Start of Provided data

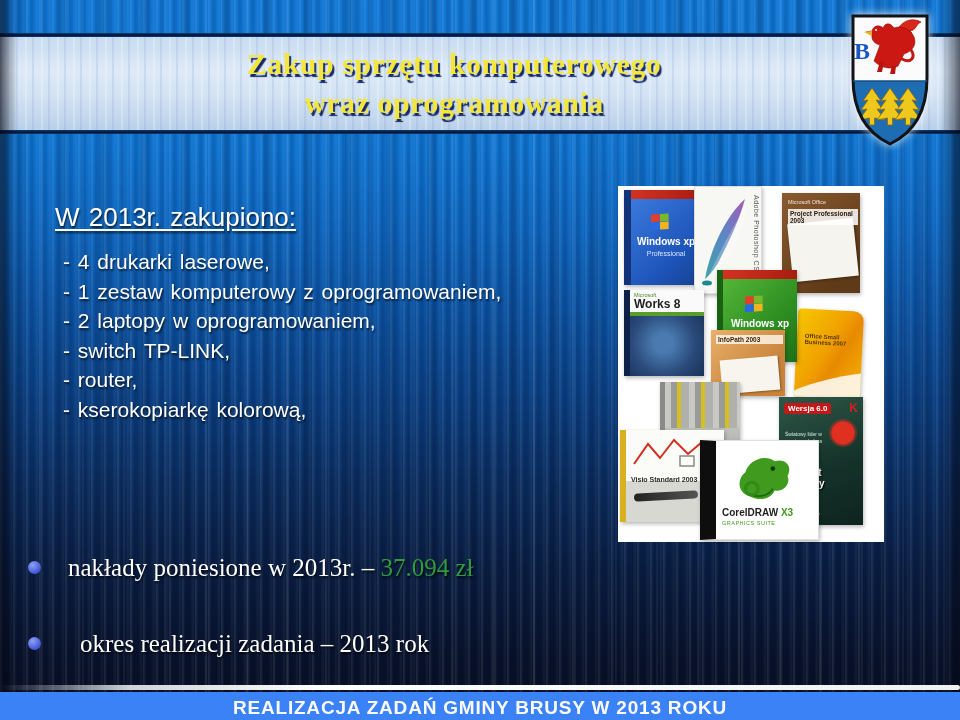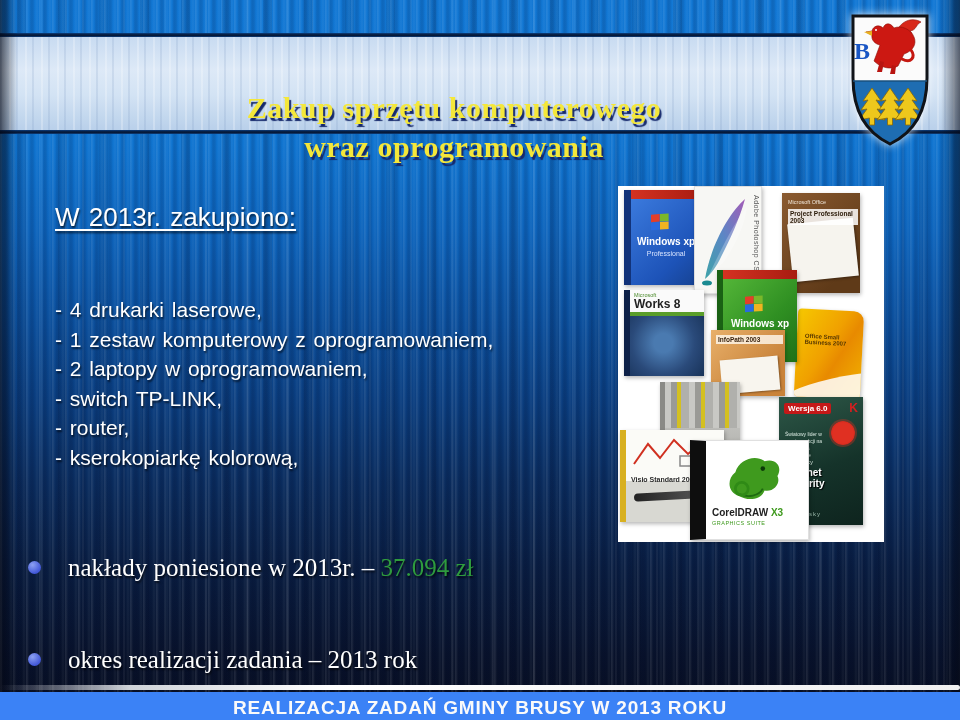"Zakup sprzętu komputerowego" .title { margin-top: 44px -> none }
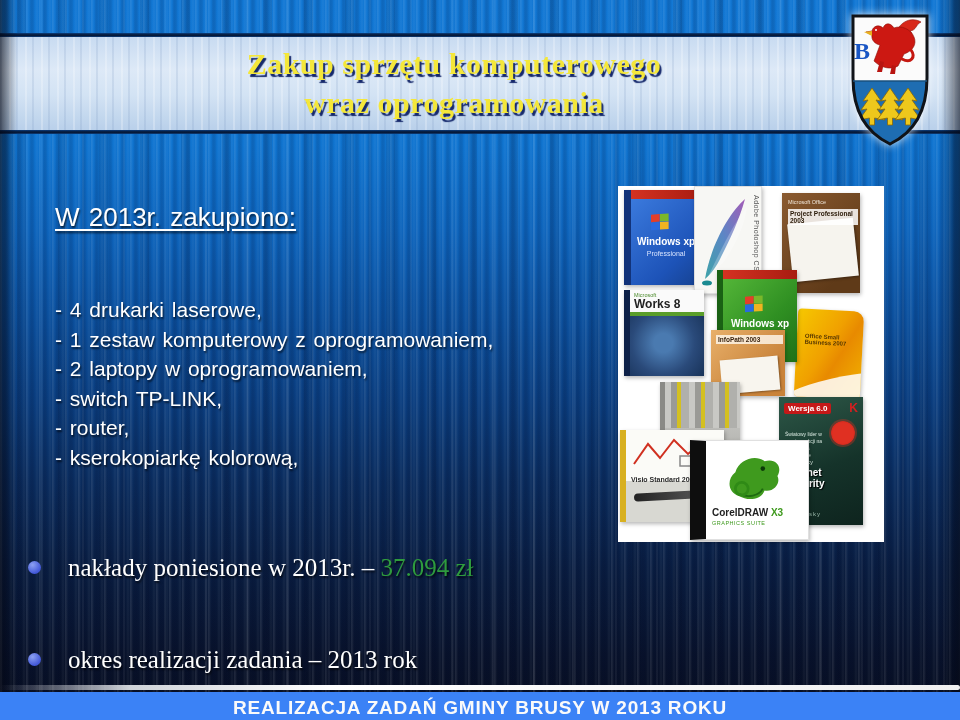"- 4 drukarki laserowe," .list { left: 55px -> 63px; margin-top: 48px -> none }
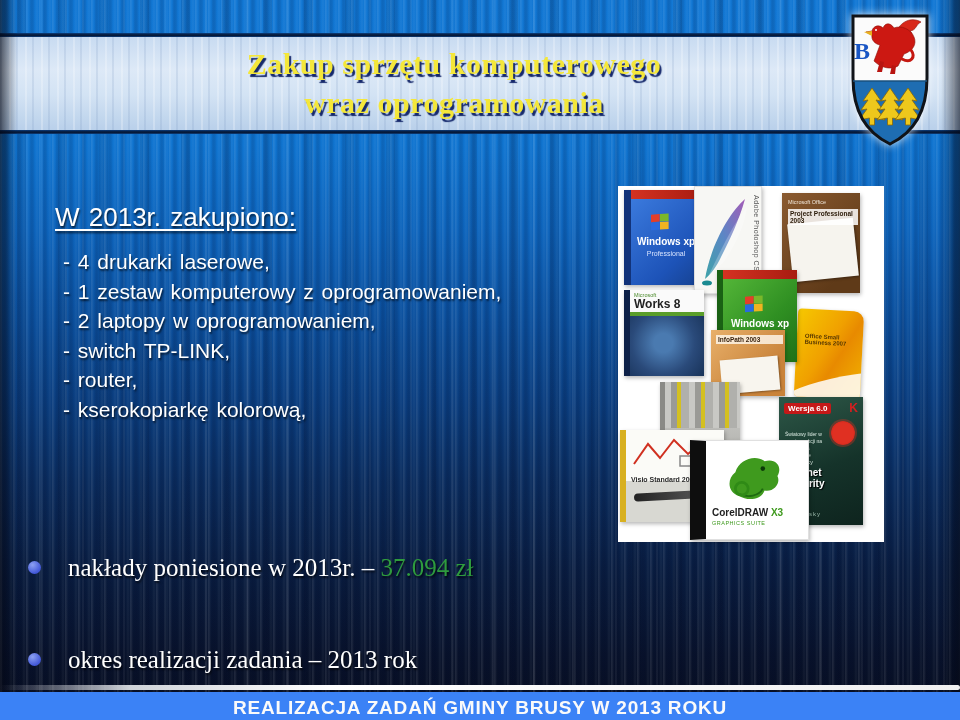"CorelDRAW X3" .sw-corel { left: 72px -> 82px }
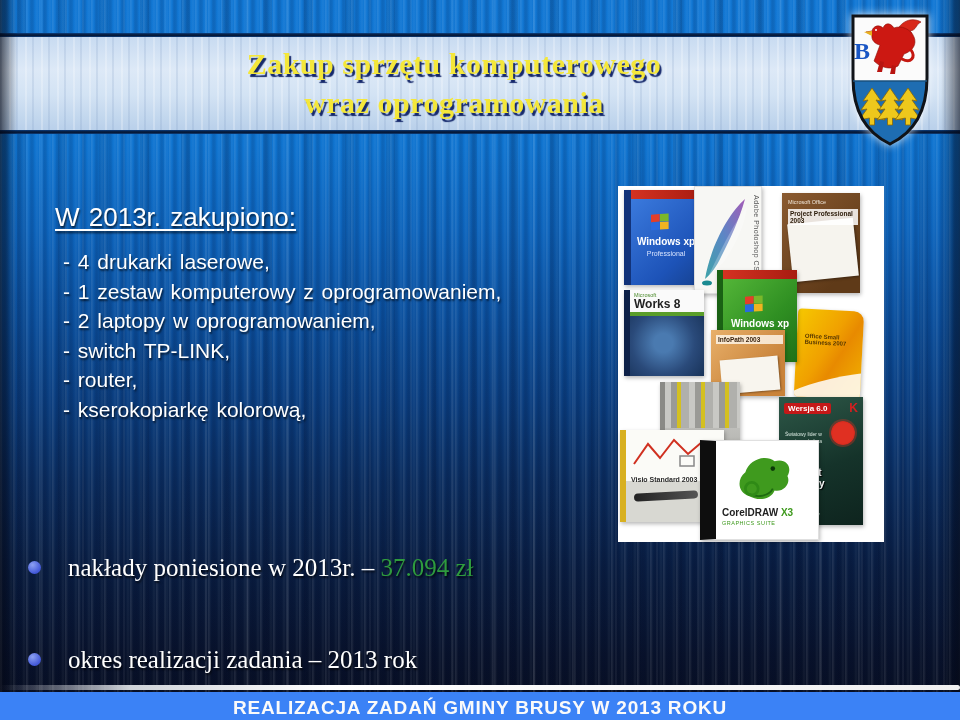"okres realizacji zadania – 2013" .b2 { gap: none -> 12px; top: 644px -> 628px }
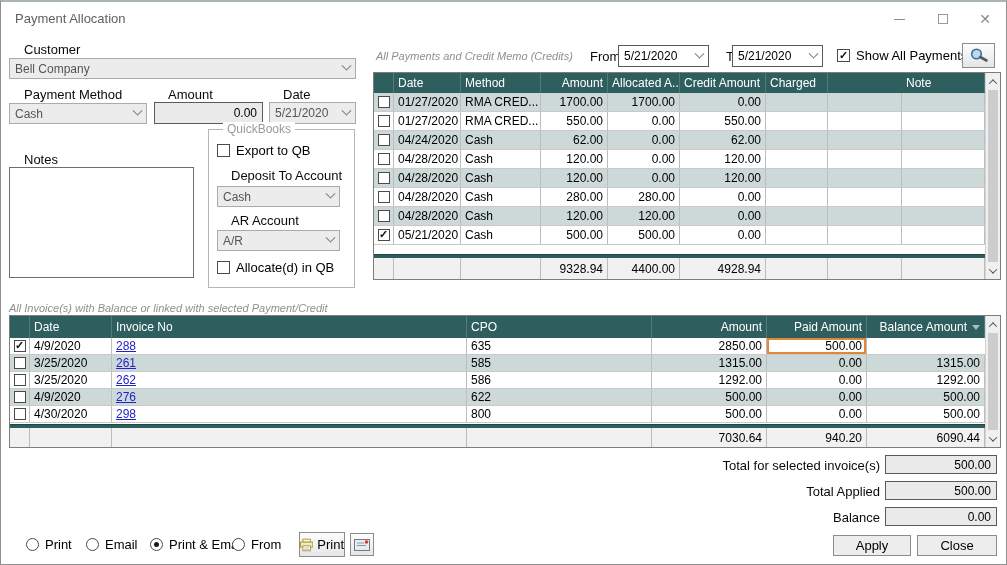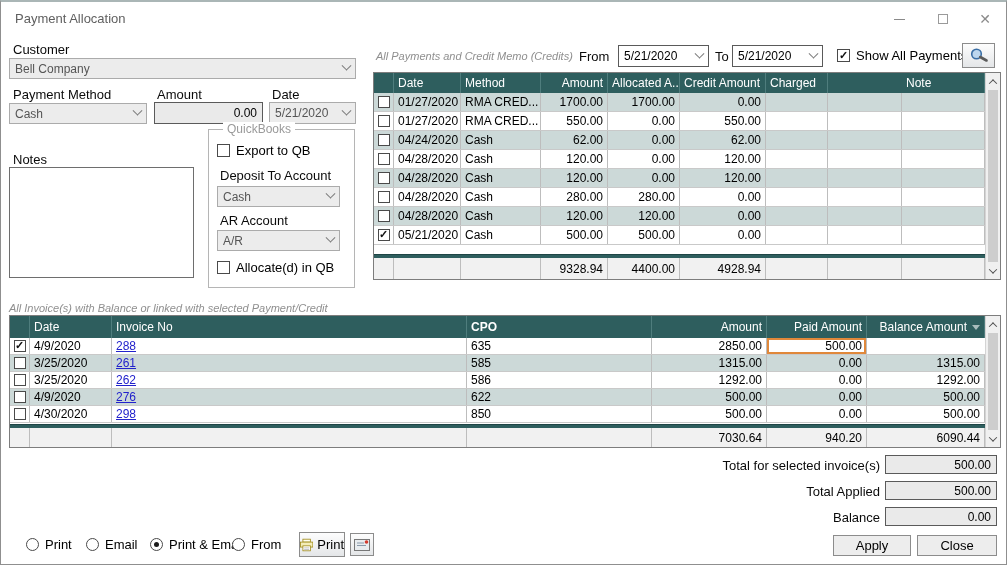"Customer" .lbl { margin-left: none -> 11px }
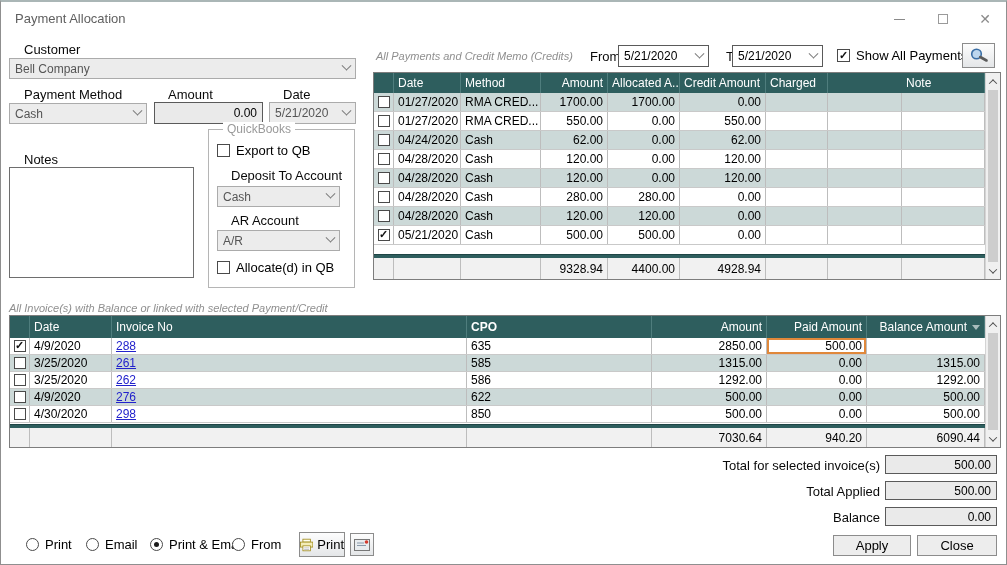"CPO" div.tc { font-weight: bold -> none }
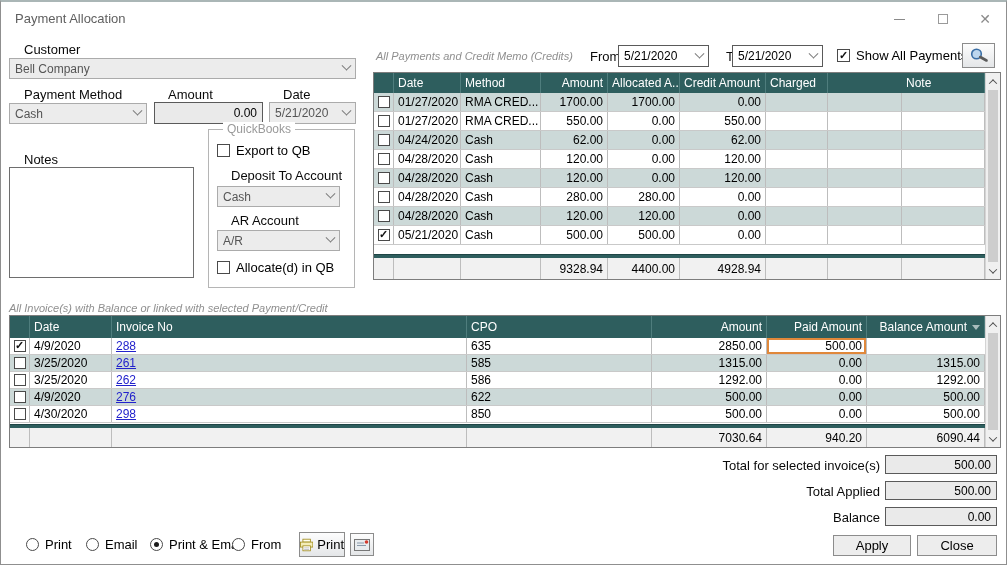"850" div.tc { text: 850 -> 800 }
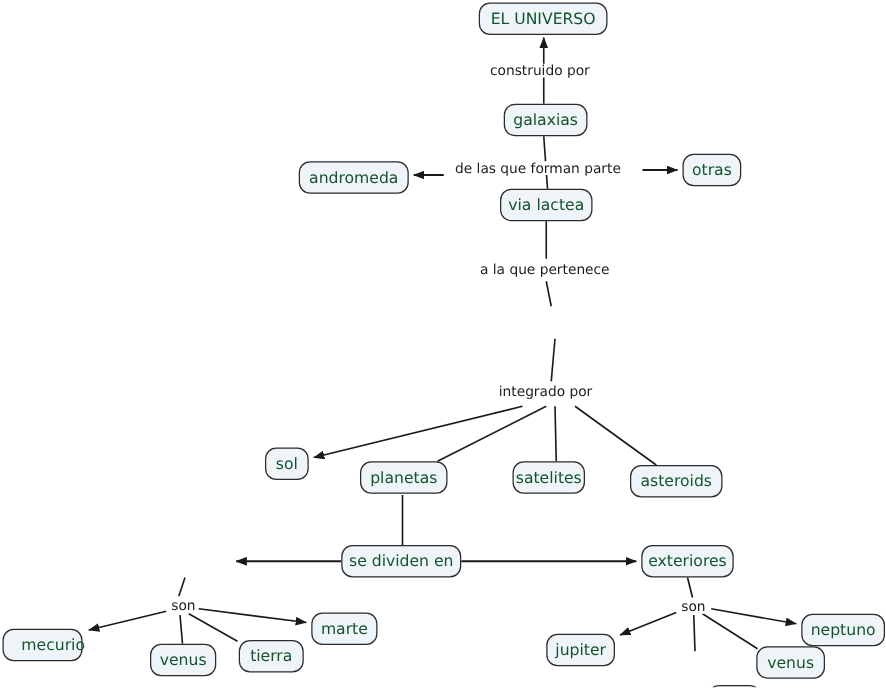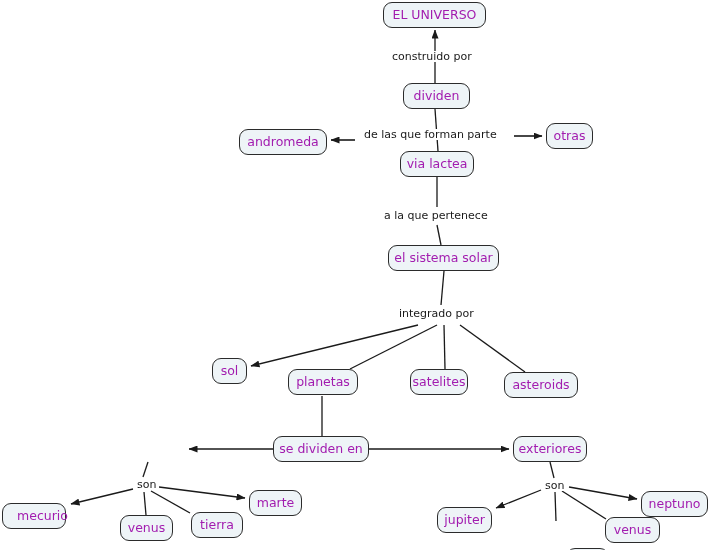"EL UNIVERSO" .node { color: #a21caf -> #14532d }
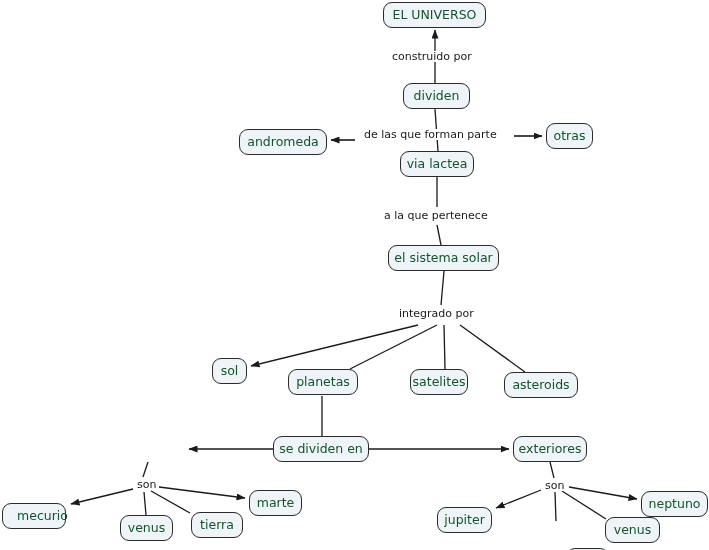"dividen" div.node { text: dividen -> galaxias }
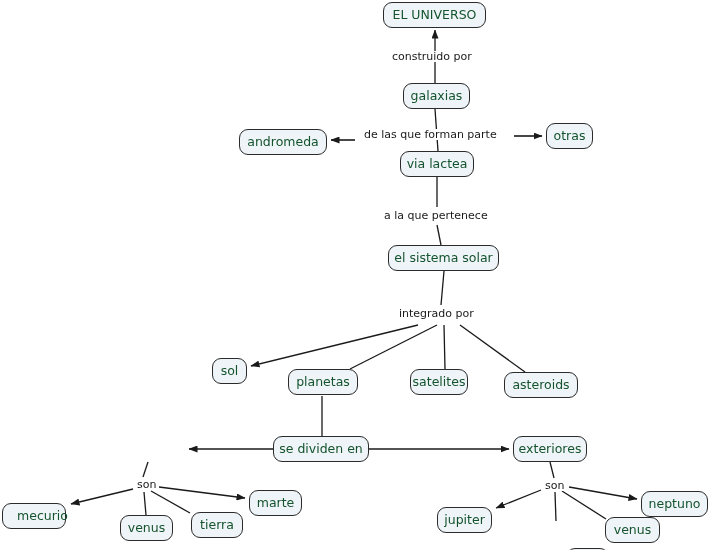"el sistema solar" div.node { html: <div>el sistema solar</div> -> none }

End of Provided data

**Work request:** Without including the pictures, return each record above exactly as it stands.

**The answer:**
"Zakup sprzętu komputerowego" .title { margin-top: 44px -> none }
"- 4 drukarki laserowe," .list { left: 55px -> 63px; margin-top: 48px -> none }
"CorelDRAW X3" .sw-corel { left: 72px -> 82px }
"okres realizacji zadania – 2013" .b2 { gap: none -> 12px; top: 644px -> 628px }
"Customer" .lbl { margin-left: none -> 11px }
"CPO" div.tc { font-weight: bold -> none }
"850" div.tc { text: 850 -> 800 }
"EL UNIVERSO" .node { color: #a21caf -> #14532d }
"dividen" div.node { text: dividen -> galaxias }
"el sistema solar" div.node { html: <div>el sistema solar</div> -> none }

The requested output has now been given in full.